## WHAT IS BEING ASKED:
The answer must consist of every line from the entries below that contains the word "subtotal".

## DATA SHOWN:
■ ■ ■
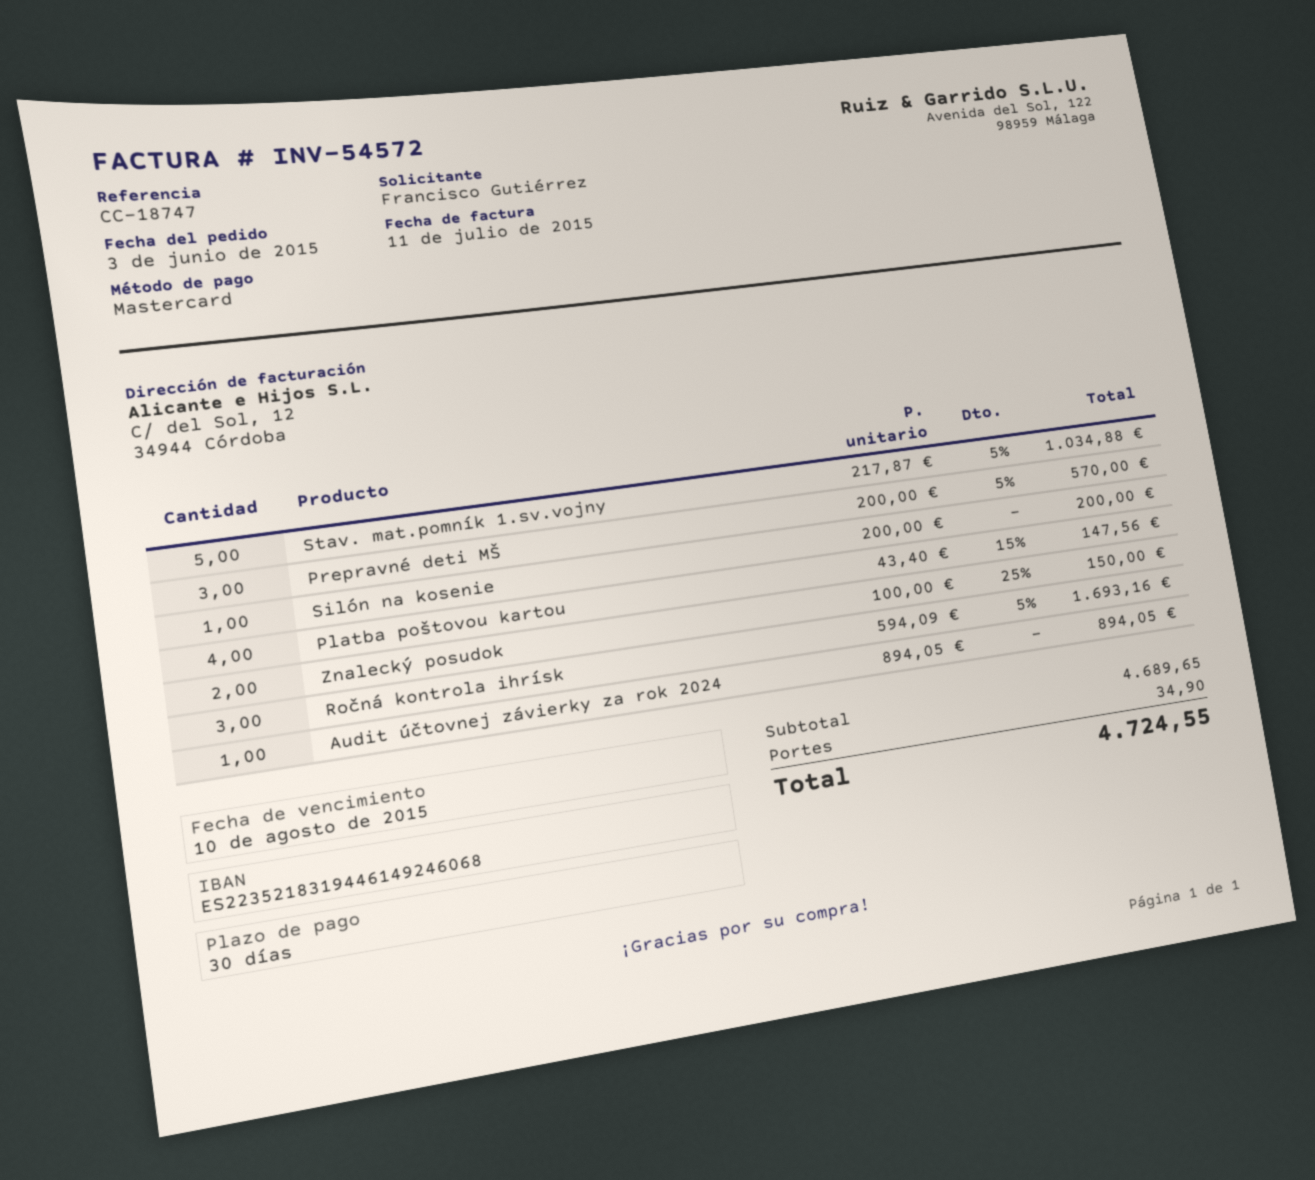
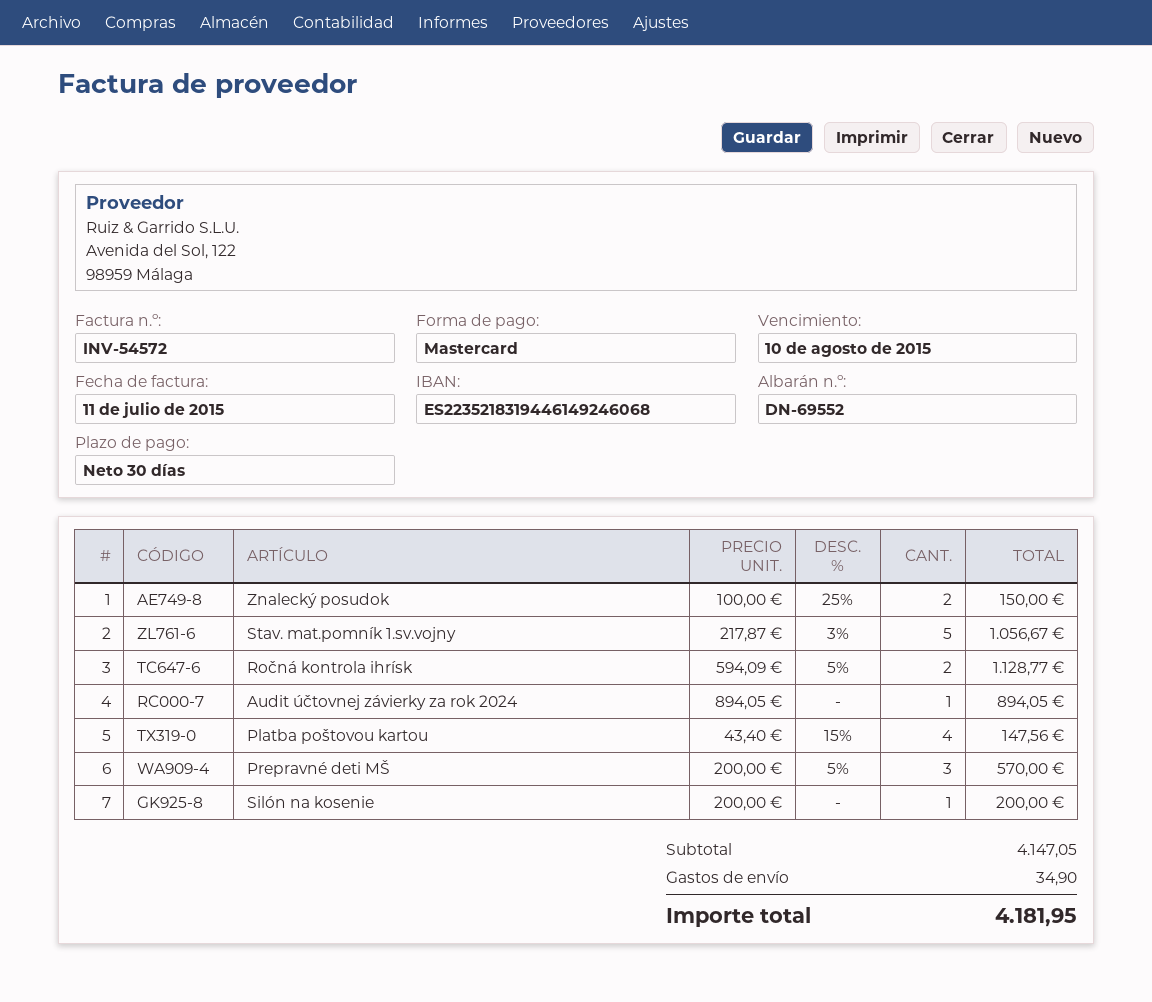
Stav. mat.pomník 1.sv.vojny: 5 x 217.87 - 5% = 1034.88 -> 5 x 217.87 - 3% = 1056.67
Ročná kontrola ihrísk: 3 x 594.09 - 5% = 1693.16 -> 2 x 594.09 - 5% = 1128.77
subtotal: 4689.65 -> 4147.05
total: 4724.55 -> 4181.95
■ ■ ■
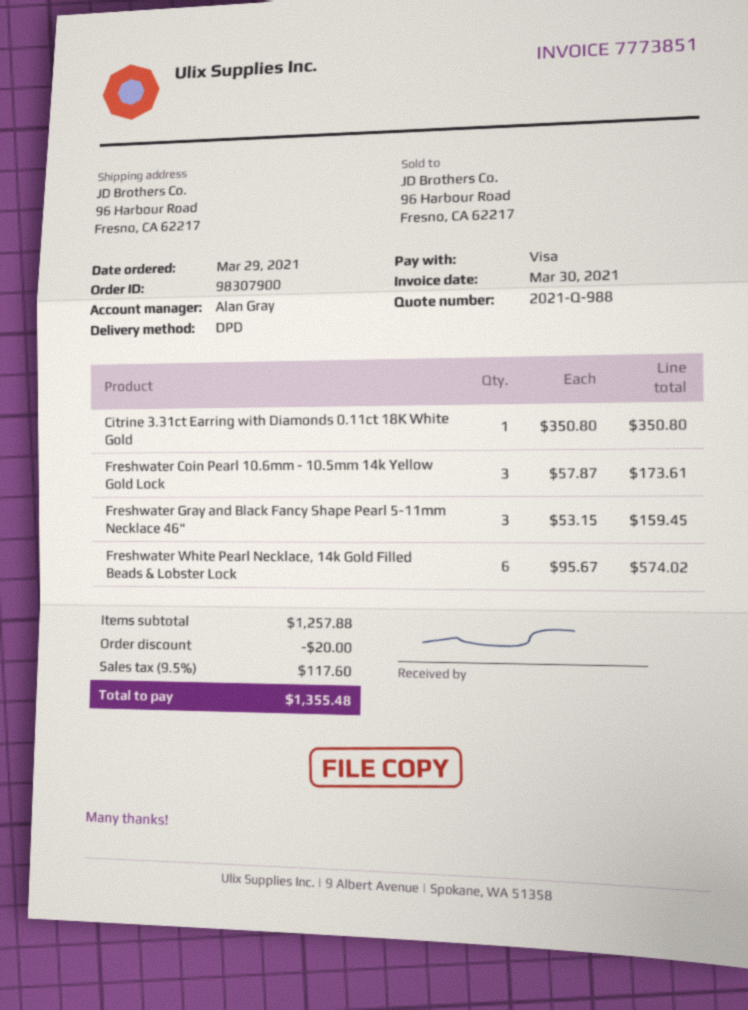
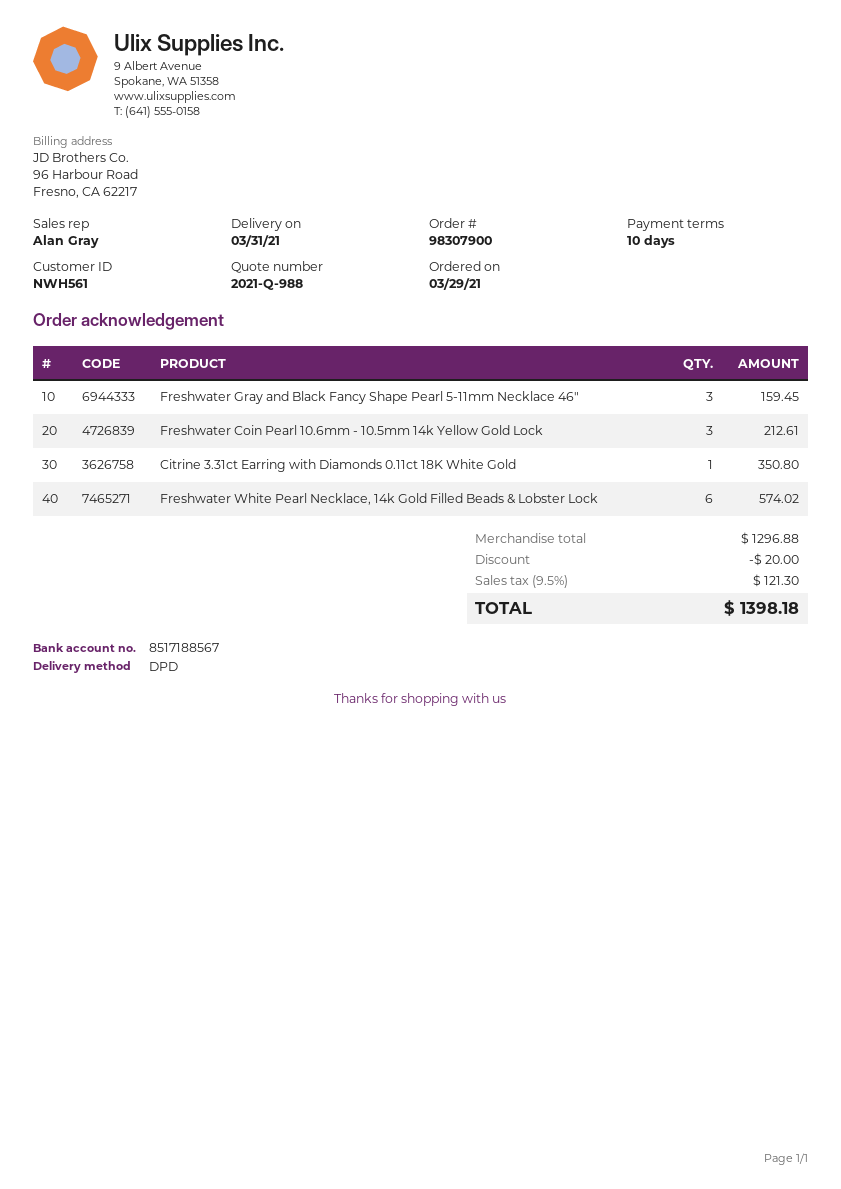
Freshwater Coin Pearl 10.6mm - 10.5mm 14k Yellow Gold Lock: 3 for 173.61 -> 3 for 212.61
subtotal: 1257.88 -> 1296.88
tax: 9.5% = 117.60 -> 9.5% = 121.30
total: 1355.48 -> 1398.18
■ ■ ■
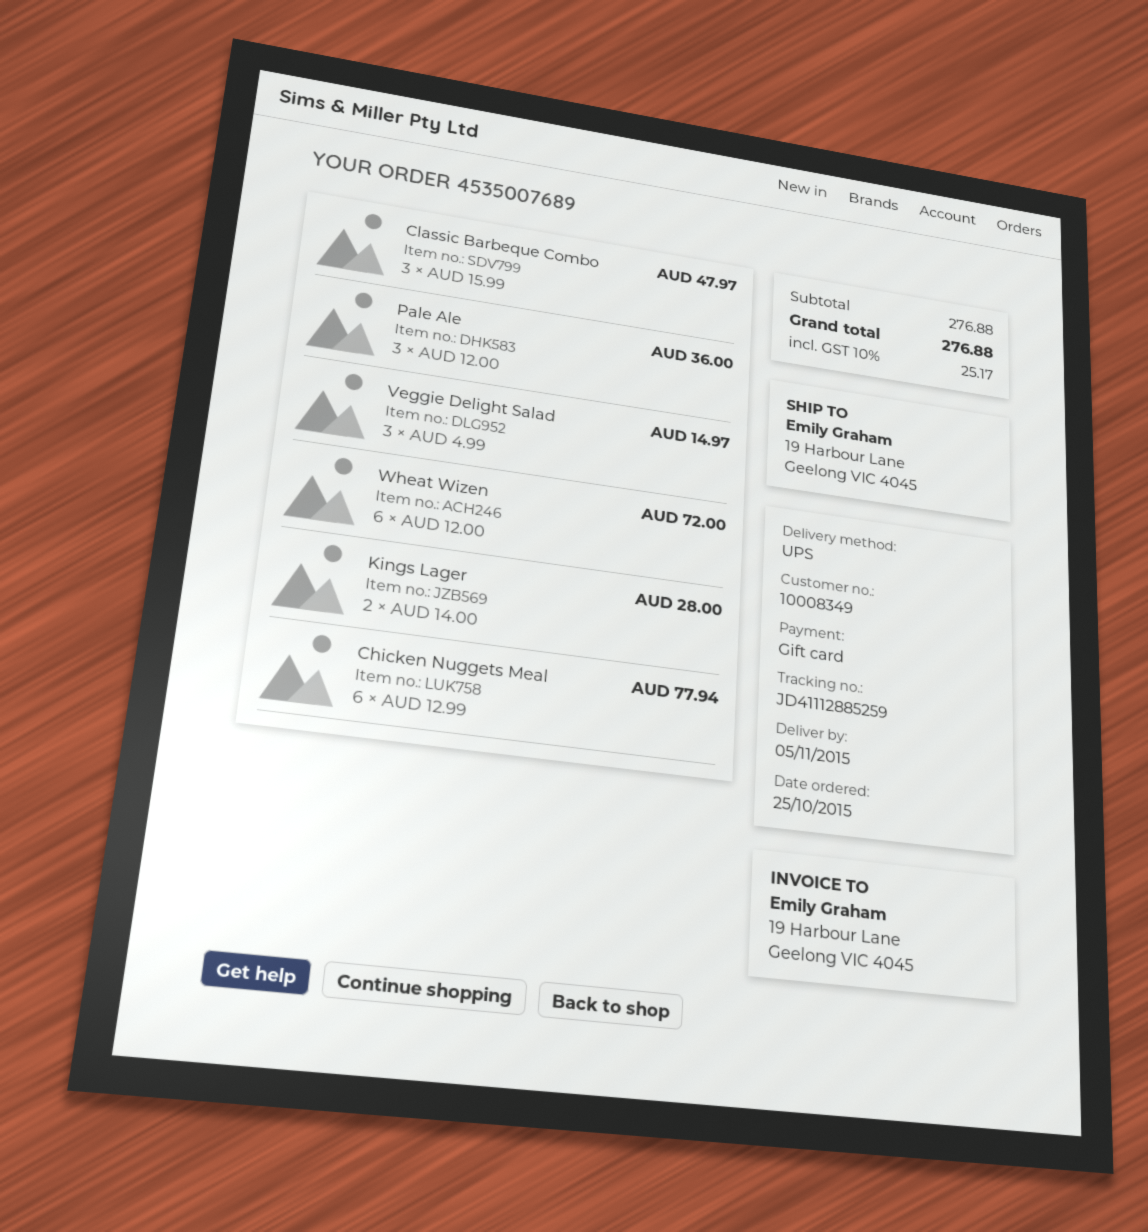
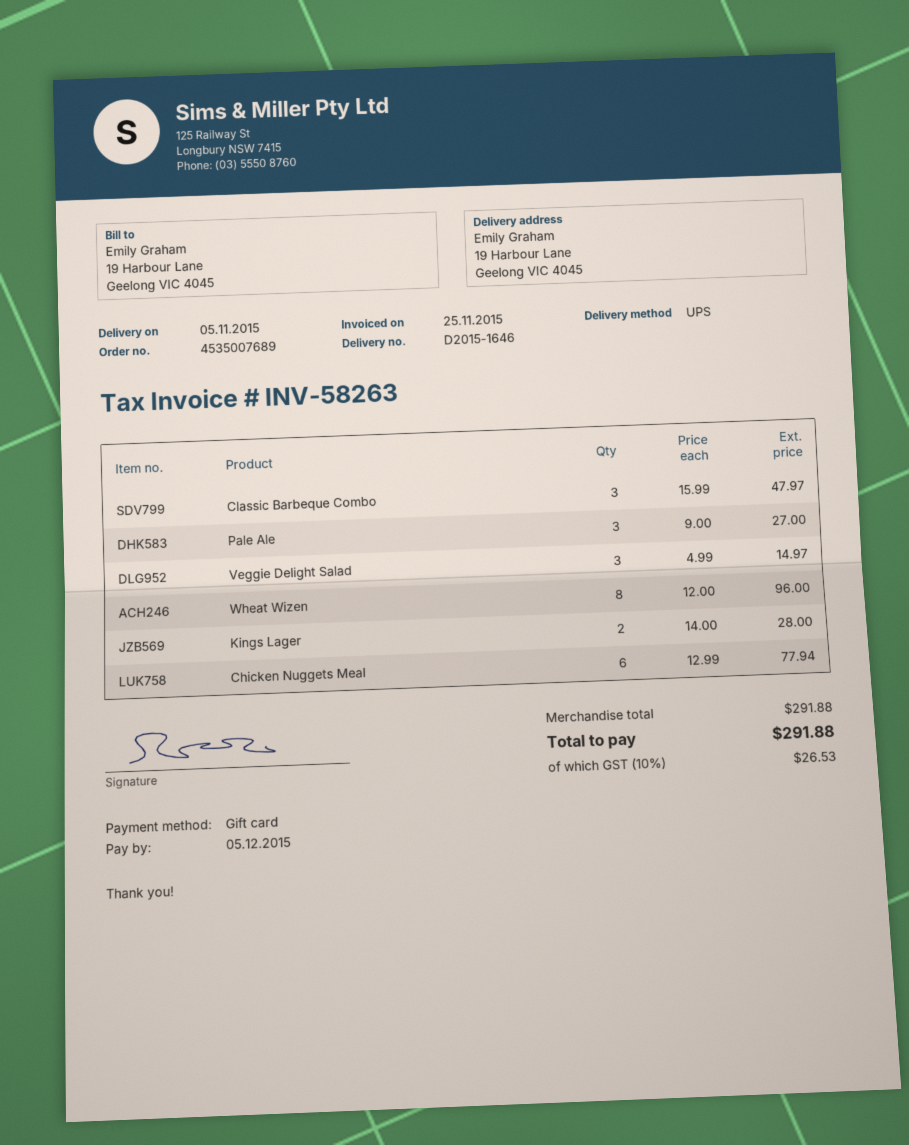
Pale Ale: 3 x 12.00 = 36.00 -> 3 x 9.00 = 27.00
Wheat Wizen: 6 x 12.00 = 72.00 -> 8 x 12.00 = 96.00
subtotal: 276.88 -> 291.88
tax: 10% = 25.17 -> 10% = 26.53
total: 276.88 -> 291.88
■ ■ ■
## RESULT:
subtotal: 4689.65 -> 4147.05
subtotal: 1257.88 -> 1296.88
subtotal: 276.88 -> 291.88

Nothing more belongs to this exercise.